**WORK INSTRUCTION:** Within the entries below, find each line containing the word "running" and copy it.

**RECORD SET:**
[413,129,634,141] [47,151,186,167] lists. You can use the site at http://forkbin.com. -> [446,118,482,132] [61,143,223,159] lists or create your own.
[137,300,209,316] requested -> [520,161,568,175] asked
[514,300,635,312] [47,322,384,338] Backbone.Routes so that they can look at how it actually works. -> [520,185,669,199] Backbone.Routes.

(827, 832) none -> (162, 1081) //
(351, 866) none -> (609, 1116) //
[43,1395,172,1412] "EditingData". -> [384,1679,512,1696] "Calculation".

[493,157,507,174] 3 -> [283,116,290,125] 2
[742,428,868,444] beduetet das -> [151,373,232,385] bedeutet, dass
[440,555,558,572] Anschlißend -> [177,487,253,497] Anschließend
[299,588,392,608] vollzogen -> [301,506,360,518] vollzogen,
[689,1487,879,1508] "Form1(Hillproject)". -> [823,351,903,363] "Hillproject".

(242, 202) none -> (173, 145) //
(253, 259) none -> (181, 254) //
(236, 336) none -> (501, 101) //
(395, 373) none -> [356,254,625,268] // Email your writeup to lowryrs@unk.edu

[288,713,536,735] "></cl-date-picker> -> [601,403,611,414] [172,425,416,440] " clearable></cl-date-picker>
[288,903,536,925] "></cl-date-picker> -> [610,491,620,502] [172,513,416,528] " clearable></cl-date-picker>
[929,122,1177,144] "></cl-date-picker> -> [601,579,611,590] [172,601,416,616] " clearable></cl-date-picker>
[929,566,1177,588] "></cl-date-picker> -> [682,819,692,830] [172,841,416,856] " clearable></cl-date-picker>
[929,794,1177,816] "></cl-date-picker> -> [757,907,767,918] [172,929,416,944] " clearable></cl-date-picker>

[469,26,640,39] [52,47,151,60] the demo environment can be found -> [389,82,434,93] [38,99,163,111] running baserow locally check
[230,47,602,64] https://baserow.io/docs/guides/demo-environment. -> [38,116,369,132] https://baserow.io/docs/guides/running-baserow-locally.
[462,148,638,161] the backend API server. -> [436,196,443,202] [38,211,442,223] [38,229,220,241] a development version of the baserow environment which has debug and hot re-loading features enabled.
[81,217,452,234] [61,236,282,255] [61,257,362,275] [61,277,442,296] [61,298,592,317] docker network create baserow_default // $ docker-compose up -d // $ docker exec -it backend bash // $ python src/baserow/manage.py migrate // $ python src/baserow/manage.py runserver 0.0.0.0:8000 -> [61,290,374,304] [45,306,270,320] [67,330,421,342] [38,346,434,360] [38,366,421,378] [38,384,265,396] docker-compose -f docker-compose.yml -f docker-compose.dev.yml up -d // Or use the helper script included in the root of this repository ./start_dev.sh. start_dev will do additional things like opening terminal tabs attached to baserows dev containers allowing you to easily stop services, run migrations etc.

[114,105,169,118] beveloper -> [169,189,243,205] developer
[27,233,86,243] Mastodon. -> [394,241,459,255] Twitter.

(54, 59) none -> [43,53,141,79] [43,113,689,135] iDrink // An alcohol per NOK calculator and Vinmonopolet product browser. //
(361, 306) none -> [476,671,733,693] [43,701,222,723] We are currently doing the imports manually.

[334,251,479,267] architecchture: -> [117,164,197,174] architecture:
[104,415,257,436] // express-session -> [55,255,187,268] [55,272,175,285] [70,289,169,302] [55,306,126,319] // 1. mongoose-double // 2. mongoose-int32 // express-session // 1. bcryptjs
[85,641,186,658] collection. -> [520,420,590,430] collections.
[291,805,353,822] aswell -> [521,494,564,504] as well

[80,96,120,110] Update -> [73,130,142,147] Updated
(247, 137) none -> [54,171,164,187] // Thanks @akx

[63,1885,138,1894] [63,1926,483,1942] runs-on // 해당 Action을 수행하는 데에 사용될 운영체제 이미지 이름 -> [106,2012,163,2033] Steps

**RESPONSE:**
[469,26,640,39] [52,47,151,60] the demo environment can be found -> [389,82,434,93] [38,99,163,111] running baserow locally check
[230,47,602,64] https://baserow.io/docs/guides/demo-environment. -> [38,116,369,132] https://baserow.io/docs/guides/running-baserow-locally.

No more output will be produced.